Choice A: Single circuit, one receptacle, 20A.

Choice B: Two 120V circuits from one 2-pole breaker, 20A, 12-3 wire to split receptacle, shared neutral.

Either way, the whips for both devices will be outfitted with plug ends at installation time, if they don't come that way out-of-box.

Or, have it your way, and please describe! Thanks!


----------



## 480sparky (Feb 1, 2009)

Choice C: One circuit, half-hot recep under the sink, hot to the DW.


----------



## DuMass (Feb 6, 2008)

Under those circumstances, I always pull two circuits. NEC 110.3* might come into play later on anyway, since many dishwasher manufacturers specify an individual branch circuit in their installation instructions. 

Here is what the installation instructions from my own GE dishwasher say: 

Electrical Requirements:
This appliance must be supplied with 120V, 60Hz, and connected to an individual, properly grounded branch circuit, protected by a 15 or 20 ampere circuit breaker or time delay fuse.*


----------



## UpNorth (May 17, 2007)

Half-hot to me means half-switched, but my pref is for a counter- or sink-mounted air-switch, in which case hot-hot is done.

Hands tend to be wet, soapy, or sticky from orange-peels or something else, when wanting to turn on that grinder. 

Don't know why, but the 2-pole 12-3 shared neutral seems to be preferred by the guys around here. When I look at the power specs for most grinders and most DWs, I cannot figure out the need. Seems as if a single circuit would do for both.

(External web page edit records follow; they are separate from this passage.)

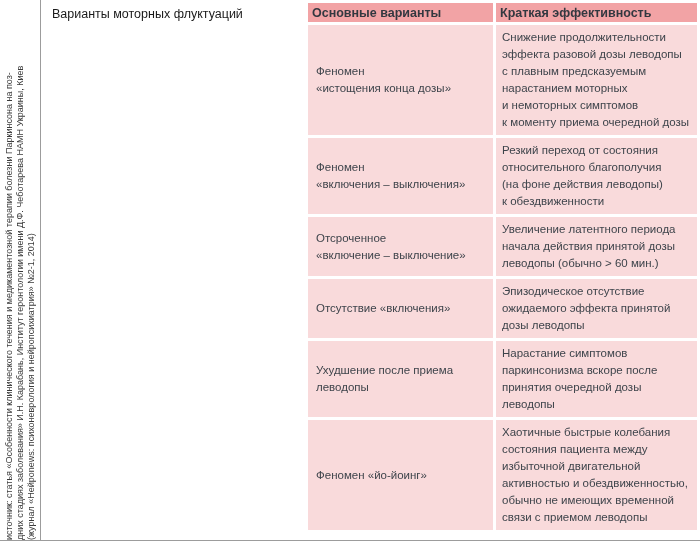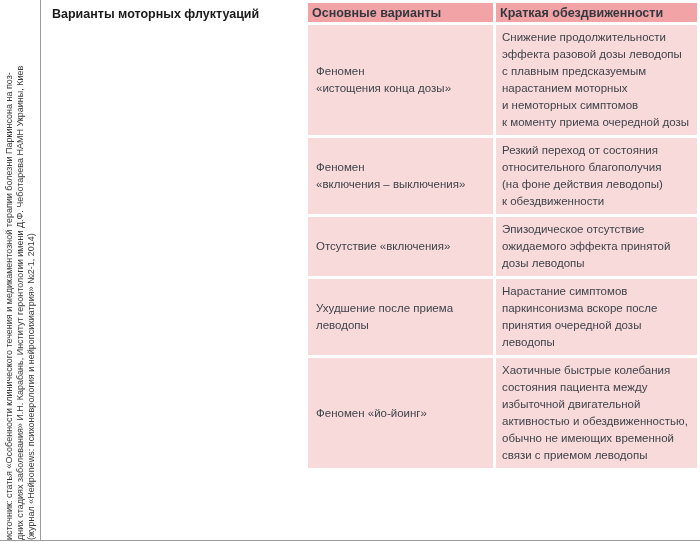"Варианты моторных флуктуаций" .title { font-weight: bold -> normal }
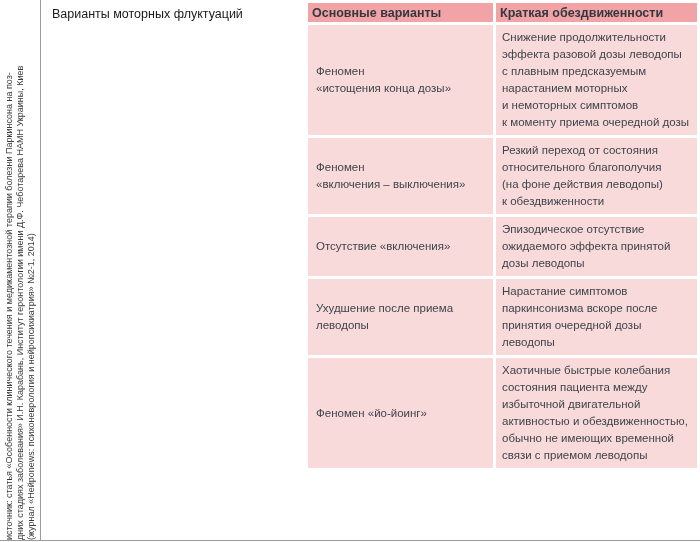"Краткая обездвиженности" div.th { text: обездвиженности -> эффективность }
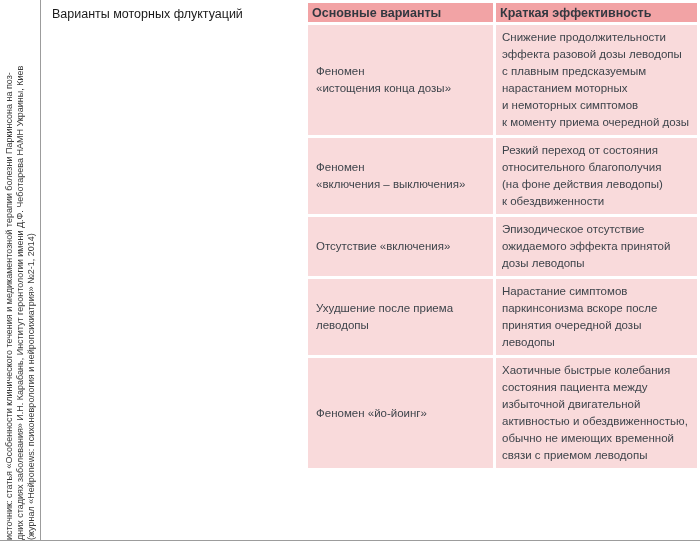"Отсроченное" div.trow { html: none -> <div> <div>Отсроченное «включение – выключение»</div> <div>Увеличение латентного периода начала действия принятой дозы леводопы (обычно &gt; 60 мин.)</div> </div> }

My preferred airswitch is from Insinkerator, but there are plenty of clones available. Pic shown here shows the duplex recep type. All we've used is the single.


----------



## cleveman (Dec 28, 2007)

same as 480


----------



## woodchuck2 (Feb 27, 2008)

I usually run 2 separate circuits, one for the dishwasher and the second is switched power for the disposal unless the unit has built in switch already. I keep all circuits in the kitchen separate, just personal preference.


----------